Depois do dia 13, vimos o dia 15. Organizado e financiado pela burguesia, seus partidos e meios de comunicação, o dia 15 não é um raio em céu azul. Ele expressa a ofensiva imperialista no Brasil, que vem sendo pavimentada no terreno aberto pela política da cúpula partidária e do governo. Por exemplo, na omissão durante o fraudulento processo que condenou nossos quatro companheiros na Ação Penal 470 – que agora se desdobra na manipulação contra o PT na Operação Lava Jato – foi sendo fertilizado o terreno para que setores da classe média e a burguesia concentrem contra o partido todo o seu reacionarismo.
O momento é grave. Até onde essa ofensiva pode ir é a luta de classes que vai definir. Nossa classe não está derrotada, o dia 13 mostrou.

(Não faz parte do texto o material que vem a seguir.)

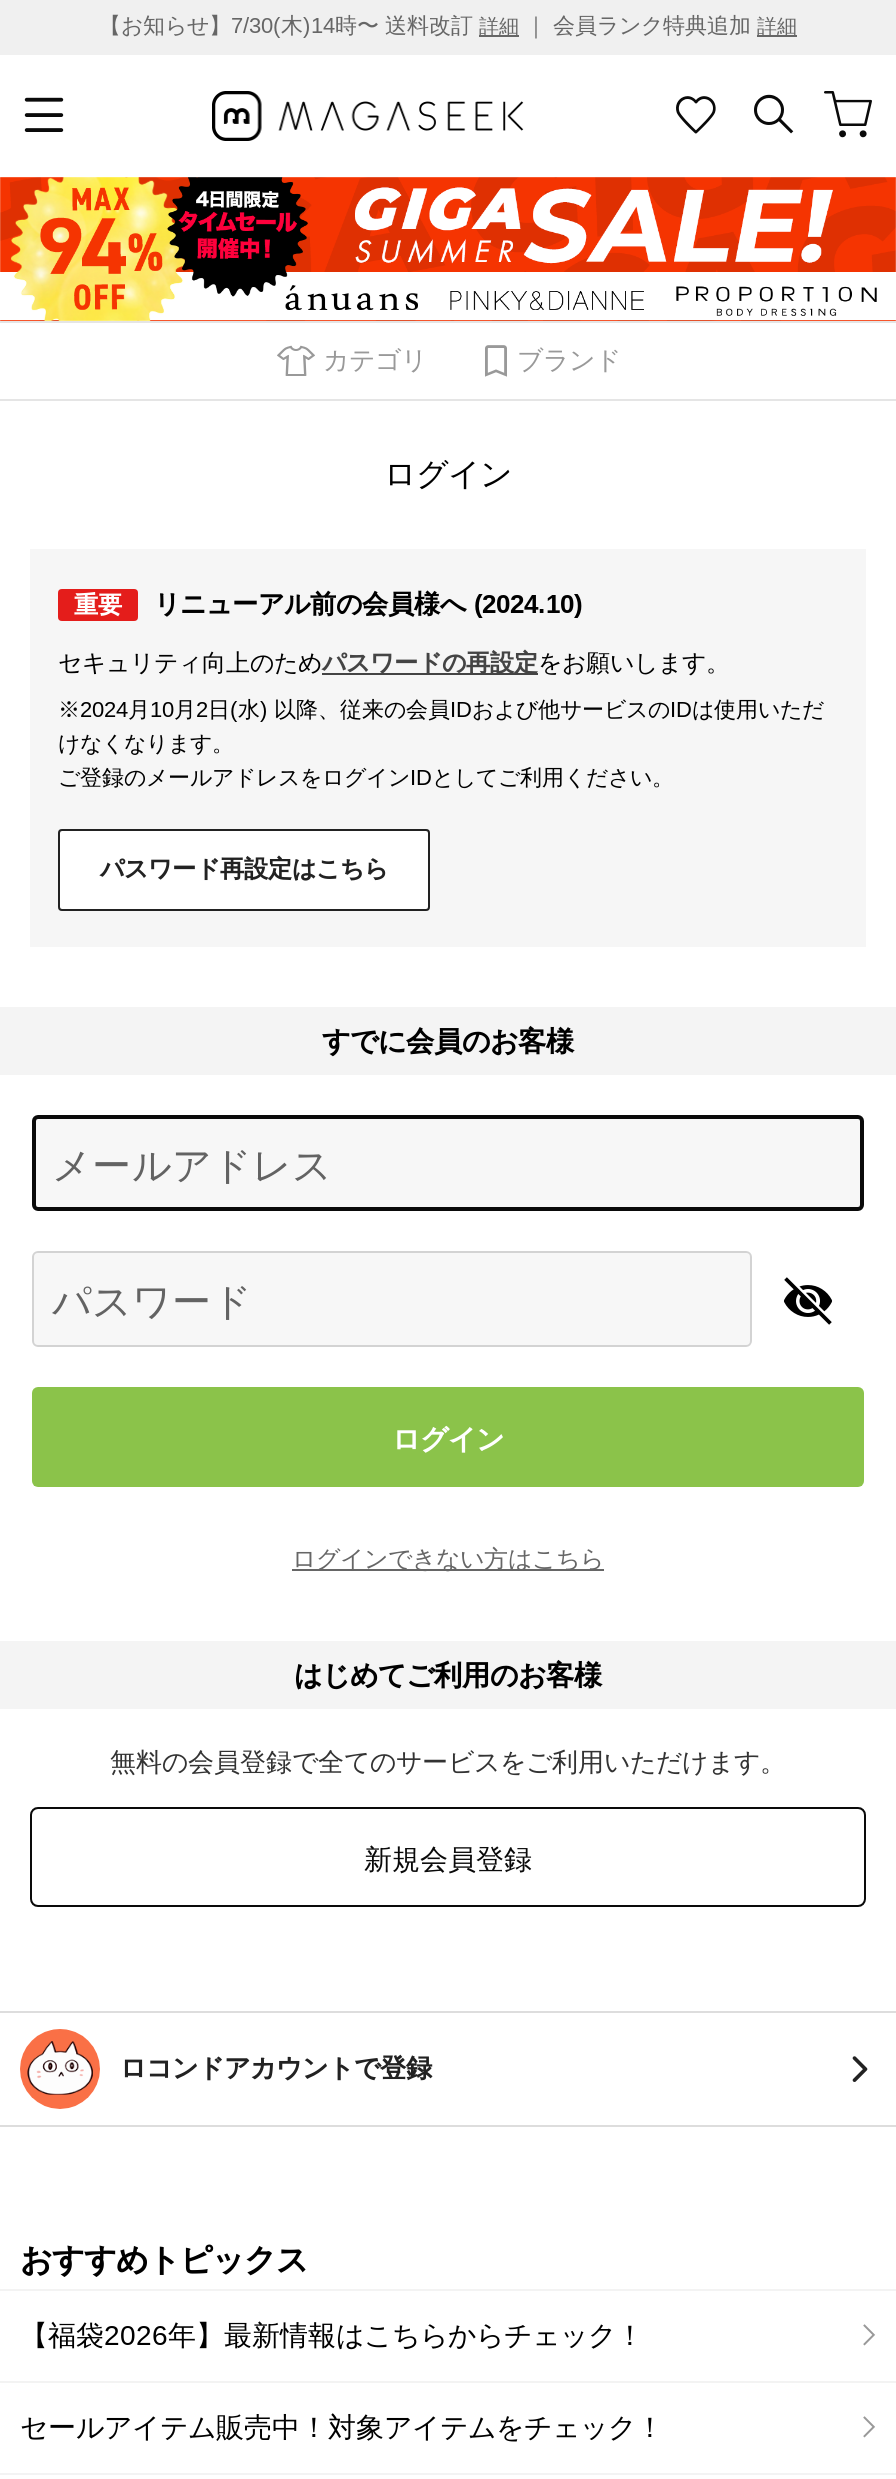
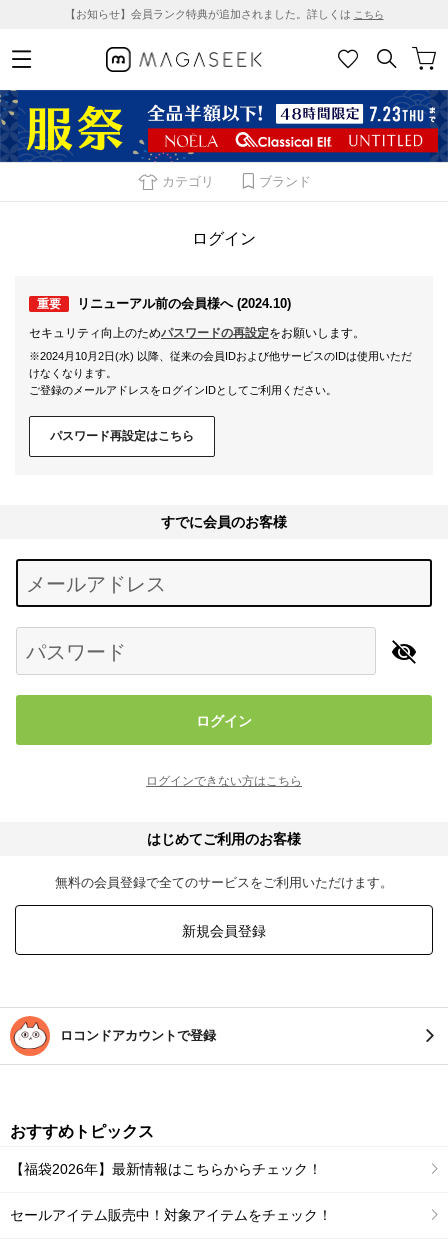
[99,13,797,37] 【お知らせ】7/30(木)14時〜 送料改訂詳細｜ 会員ランク特典追加詳細 -> [64,8,384,20] 【お知らせ】会員ランク特典が追加されました。詳しくはこちら
[6,175,890,323] [image] -> [3,89,445,163] [image]

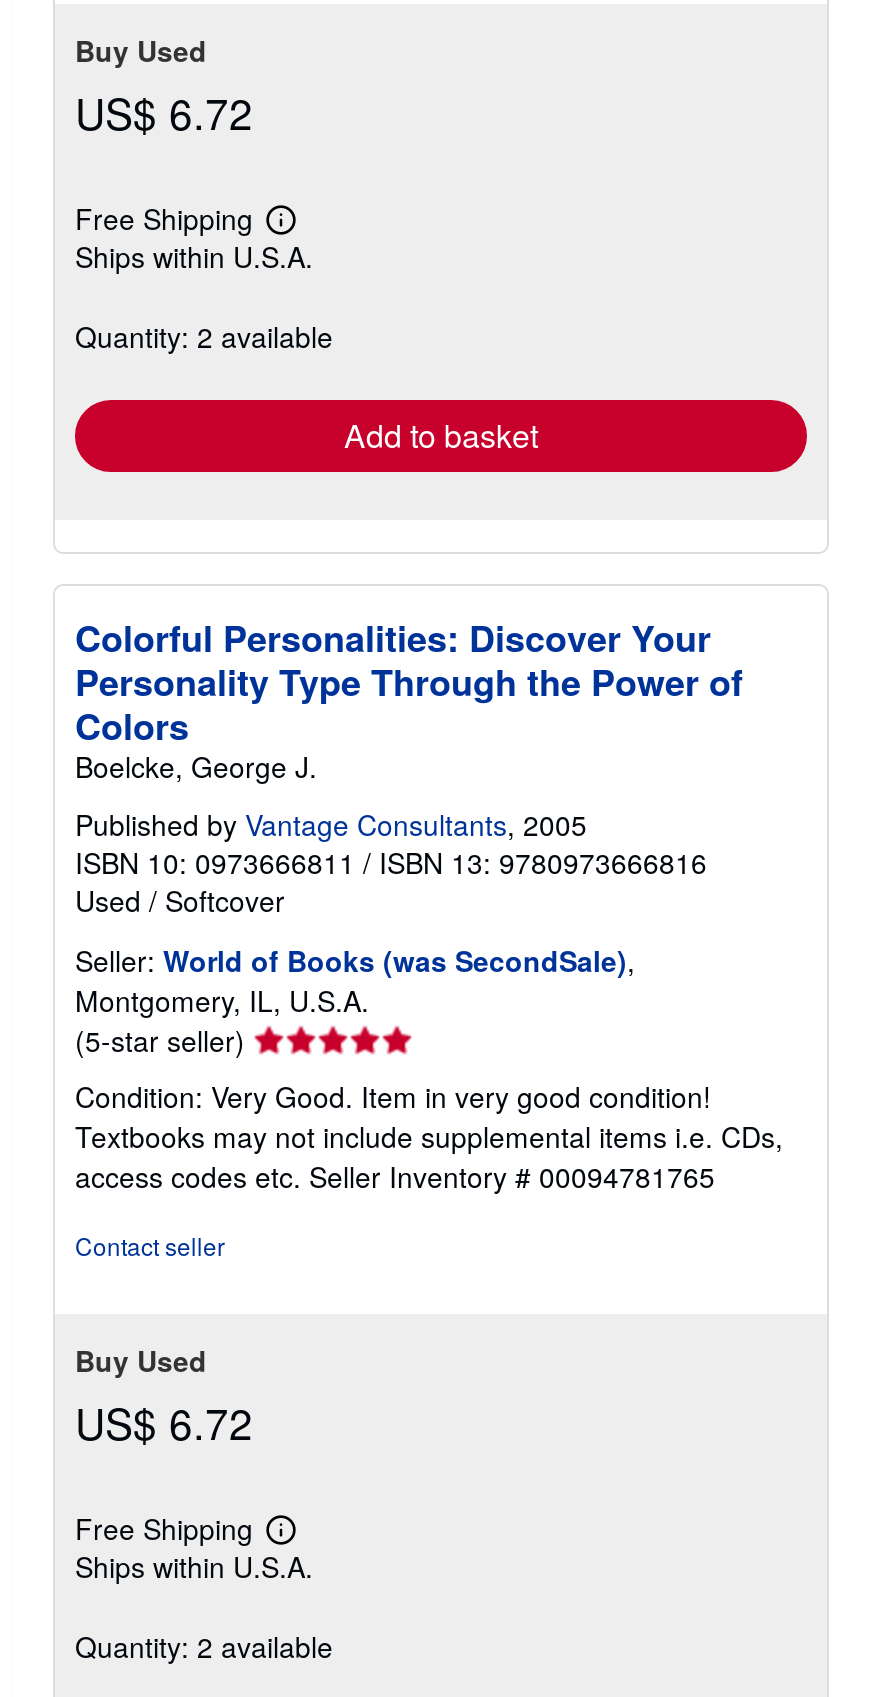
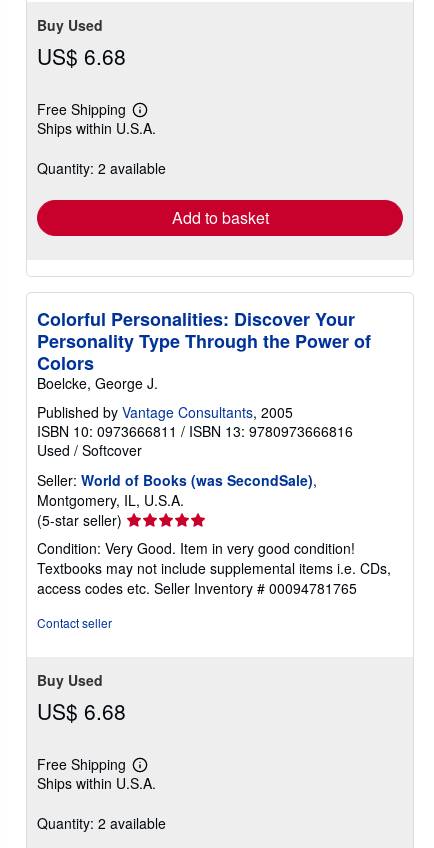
[75,82,253,142] US$ 6.72 -> [37,41,126,71] US$ 6.68
[75,1392,253,1452] US$ 6.72 -> [37,696,126,726] US$ 6.68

Mas a cada um a sua responsabilidade. Dilma tem a responsabilidade de mudar de política, a começar por enterrar o plano Levy, que para garantir o superávit fiscal primário, exigência do capital financeiro, ataca direitos e promove cortes. Dilma deve fazer o que prometeu para conquistar a vitória, respeitar os direitos, e portanto revogar as MPs 664 e 665.
A direção do PT tem responsabilidade. Mais do que nunca os trabalhadores precisam de uma ferramenta para se defender e defender a Nação.
Reafirmar os compromissos originários do PT, e agir de acordo com eles, essa é a necessidade dos explorados. Enquanto é tempo. A burguesia tupiniquim, sob o comando dos EUA (Venezuela e Argentina não são meras coincidências), vai surfar na onda (como disse FHC) quanto mais permanecer a política que desnatura a identidade do PT, um partido dos trabalhadores.
Defender o PT, e agir como o PT agia, é a proposta do Diálogo e Ação Petista, agrupamento do partido que se constrói na livre discussão política entre militantes de diferentes origens políticas no PT para juntos agirem na luta de classes, como a presença organizada nos atos do dia 13.